Determine how many lines of the listing below hold the string "family", then state that number alone.

# Record extracts

============

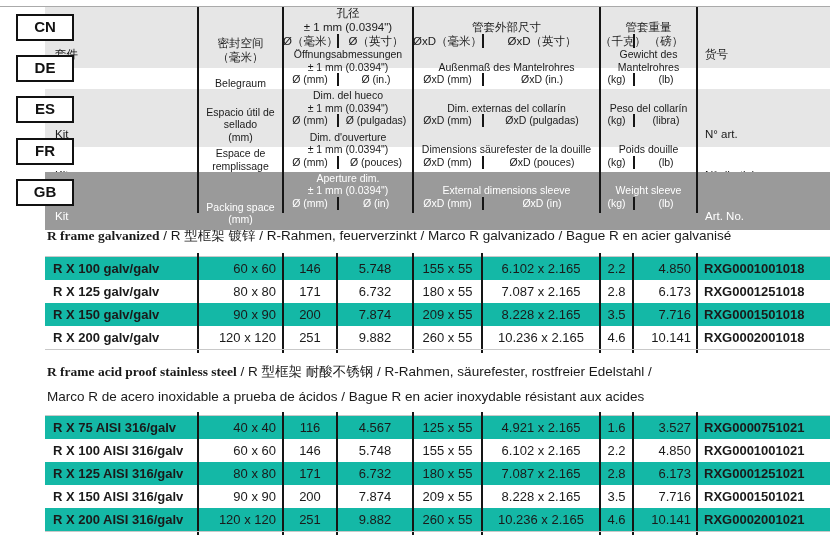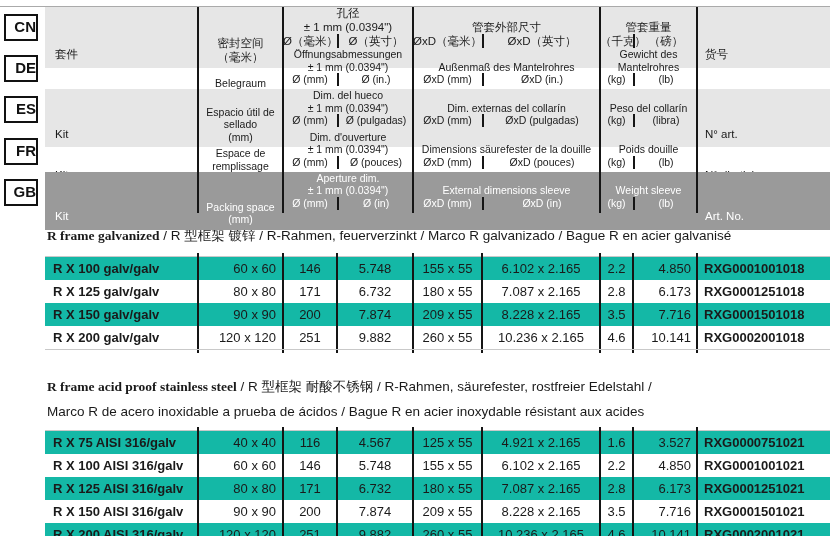--- a/index.html
+++ b/index.html
@@ -9,42 +9,42 @@
     font-family:"Liberation Sans","DejaVu Sans",sans-serif;
   }
   
   #header-table{position:relative;margin-top:6px;border-top:1px solid #aaa;}
   .hrow{display:grid;grid-template-columns:45px 153px 85px 130px 187px 97px 133px;height:41.2px;}
   .hrow .hcell{box-sizing:border-box;}
   .hrow.light .hcell{background:#e6e6e6;}
   .hrow.dark .hcell{background:#9a9a9a;color:#fff;font-weight:400;}
   .gutter{position:relative;background:#fff;}
   .badge{
-    box-sizing:border-box;width:34px;height:27px;margin:7px 0 0 4px;
+    box-sizing:border-box;width:58px;height:27px;margin:7px 0 0 16px;
     border:2.5px solid #111;background:#fff;color:#111;
-    font-weight:700;font-size:15px;line-height:22px;text-align:right;
+    font-weight:700;font-size:15px;line-height:22px;text-align:center;
   }
   .hcell{font-size:10.5px;line-height:12.5px;}
   .hcell.mid{display:flex;flex-direction:column;justify-content:flex-end;text-align:center;padding-bottom:4px;white-space:nowrap;}
   .hcell.kit{display:flex;flex-direction:column;justify-content:flex-end;text-align:left;padding:0 5px 7px 10px;font-size:11.5px;}
   .hcell.art{display:flex;flex-direction:column;justify-content:flex-end;text-align:left;padding:0 0 7px 8px;font-size:11.5px;}
   .hcell.grp{display:grid;align-content:end;padding-bottom:20px;}
   .g-ap{grid-template-columns:54px 76px;}
   .g-ex{grid-template-columns:69px 118px;}
   .g-wt{grid-template-columns:33px 64px;}
   .grp .span2{grid-column:1/3;text-align:center;white-space:nowrap;}
   .grp .sub{text-align:center;white-space:nowrap;height:13px;line-height:13px;}
   .grp .s2{border-left:2px solid #151515;}
   .r-cn .hcell{font-size:11.5px;line-height:13.5px;}
   .r-cn .hcell.grp .sub{height:14px;line-height:14px;}
   .vline{position:absolute;width:2px;background:#151515;top:0;bottom:0;}
   
   .stitle{padding-left:47px;font-size:13.5px;line-height:20px;height:20px;margin-top:13px;white-space:nowrap;}
   .stitle .b{font-weight:700;font-family:Liberation Serif, serif;}
-  .stitle.two{height:50px;line-height:25px;margin-top:25px;}
+  .stitle.two{height:50px;line-height:25px;margin-top:10px;}
   
   .dtable{position:relative;}
   .dtable::before,.dtable::after{content:"";position:absolute;left:45px;right:0;height:1px;background:#c9c9c9;}
   .dtable::before{top:-1px;}
   .dtable::after{bottom:-1px;}
   .dtable .vline{top:-4px;bottom:-4px;}
   .t1{margin-top:11px;}
   .t2{margin-top:7px;}
   .drow{display:grid;grid-template-columns:45px 153px 85px 54px 76px 69px 118px 33px 64px 133px;height:23px;}
   .drow .dcell{box-sizing:border-box;font-size:13px;line-height:23px;white-space:nowrap;overflow:hidden;}

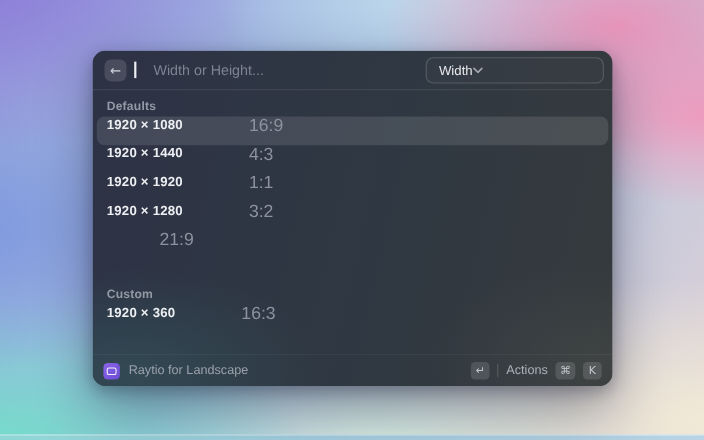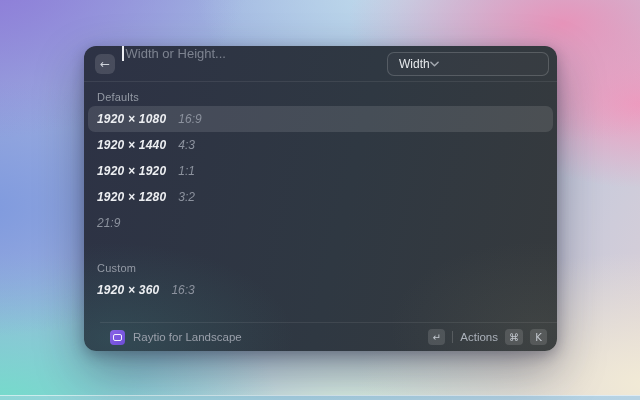--- a/index.html
+++ b/index.html
@@ -32,41 +32,41 @@
     box-shadow:0 20px 48px rgba(18,18,40,.38), 0 4px 14px rgba(18,18,40,.28); }
 
   
   .header { height:36px; display:flex; align-items:center;
     padding:0 8px 0 11px; gap:7px;
     border-bottom:1px solid rgba(255,255,255,.08); }
   .back-btn { width:20px; height:20px; flex:0 0 auto; border:none;
     border-radius:6px; background:rgba(255,255,255,.13); color:#cfd3da;
     font-size:12px; line-height:20px; text-align:center; cursor:pointer;
     font-family:"DejaVu Sans", sans-serif; }
-  .search { flex:1; display:flex; gap:2px; height:100%; cursor:text; }
+  .search { flex:1; display:flex; align-items:center; gap:16px; height:100%; cursor:text; }
   .caret { width:1.5px; height:15px; background:#eceef2; flex:0 0 auto; }
   .ph { color:#7d8390; font-size:13px; }
   .dropdown { width:162px; height:24px; flex:0 0 auto; display:flex;
     align-items:center; padding:0 9px 0 11px;
     border:1px solid rgba(255,255,255,.17); border-radius:7px;
     background:rgba(255,255,255,.02); font-size:12px; color:#e6e9ec; cursor:pointer; }
   .chev { width:9px; height:6px; opacity:.75; }
 
   
   .content { padding:3px 4px; }
-  .sec { font-size:11px; color:#949aa5; padding:6px 9px 3px; letter-spacing:.2px; }
+  .sec { font-size:11px; color:#949aa5; padding:6px 9px 3px; letter-spacing:.2px;font-weight:bold; }
   .sec.custom { margin-top:20px; }
-  .row { height:26px; display:flex; align-items:center; gap:12px;
-    padding:0 9px; border-radius:7px; cursor:pointer;font-style:italic; }
+  .row { height:26px; display:flex; align-items:flex-start; gap:12px;
+    padding:0 9px; border-radius:7px; cursor:pointer; }
   .row.selected { background:rgba(255,255,255,.115); }
   .size { font-size:12px; font-weight:bold; color:#edeff2; letter-spacing:.2px; }
-  .ratio { font-size:12px; color:#8c929e; }
+  .ratio { font-size:16px; color:#8c929e;margin-left:48px; }
 
   
-  .footer { position:absolute; left:16px; right:0; bottom:0; height:29px;
+  .footer { position:absolute; left:0; right:0; bottom:0; height:29px;
     display:flex; align-items:center; gap:8px; padding:0 10px;
     border-top:1px solid rgba(255,255,255,.08); border-radius:0 0 12px 12px; }
   .app-icon { width:15px; height:15px; flex:0 0 auto; border-radius:4px;
     background:linear-gradient(135deg,#8a64e8,#6c4cd4);
     display:flex; align-items:center; justify-content:center; }
   .frame-glyph { width:9px; height:7px; border:1.2px solid #f2f0fa; border-radius:2px; }
   .app-name { color:#9aa0ab; font-size:11.5px; }
   .f-right { margin-left:auto; display:flex; align-items:center; gap:7px; }
   .primary { color:#f2f4f6; font-weight:bold; font-size:11.5px; cursor:pointer; }
   .key { min-width:17px; height:16px; padding:0 4px; border-radius:4px;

============

# Solution to this problem
3